━━━━━ Data excerpts ━━━━━
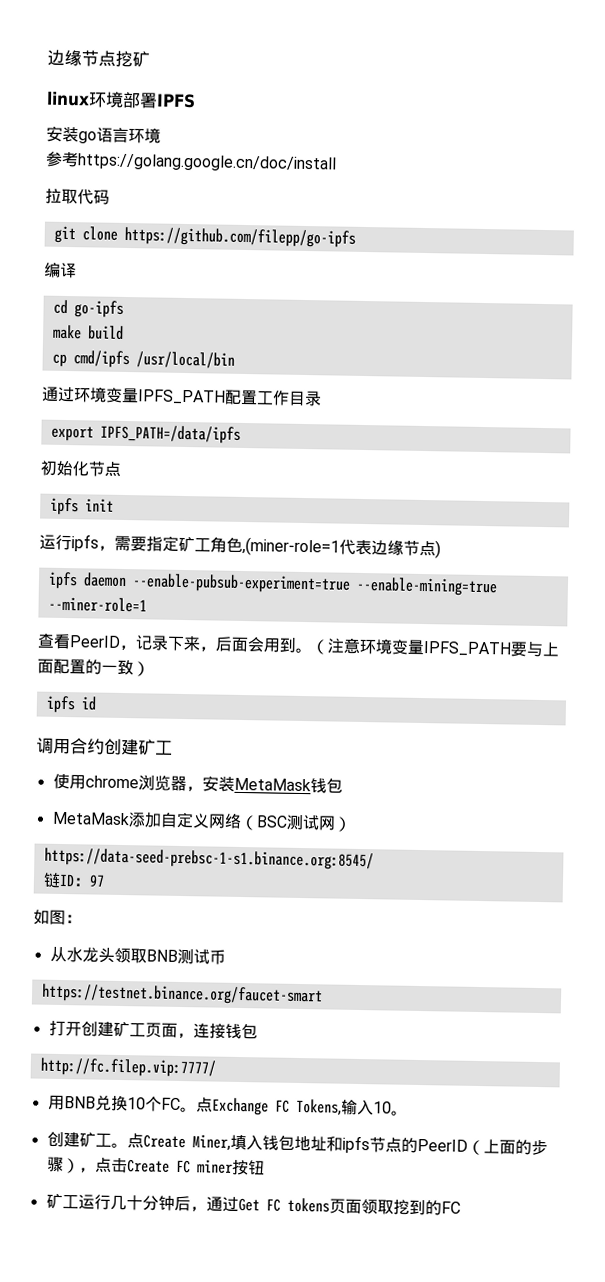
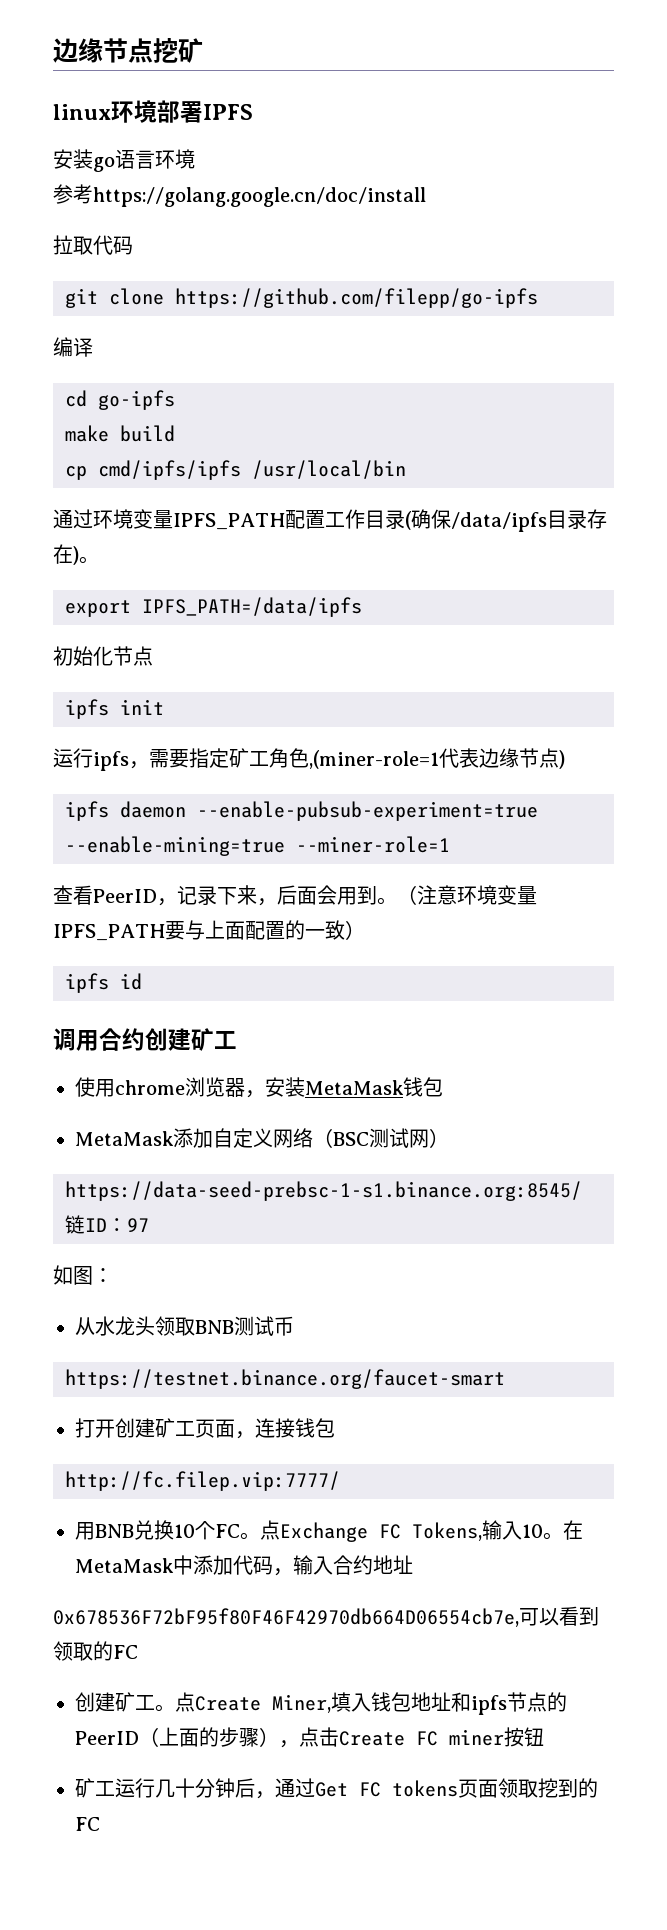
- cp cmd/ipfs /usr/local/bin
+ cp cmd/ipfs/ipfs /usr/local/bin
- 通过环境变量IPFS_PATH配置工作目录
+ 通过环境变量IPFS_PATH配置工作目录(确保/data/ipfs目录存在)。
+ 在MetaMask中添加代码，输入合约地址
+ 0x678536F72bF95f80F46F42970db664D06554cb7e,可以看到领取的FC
━━━━━
**Prompt:** The records above are to be transcribed word for word. Skip the images.

**Output:**
- cp cmd/ipfs /usr/local/bin
+ cp cmd/ipfs/ipfs /usr/local/bin
- 通过环境变量IPFS_PATH配置工作目录
+ 通过环境变量IPFS_PATH配置工作目录(确保/data/ipfs目录存在)。
+ 在MetaMask中添加代码，输入合约地址
+ 0x678536F72bF95f80F46F42970db664D06554cb7e,可以看到领取的FC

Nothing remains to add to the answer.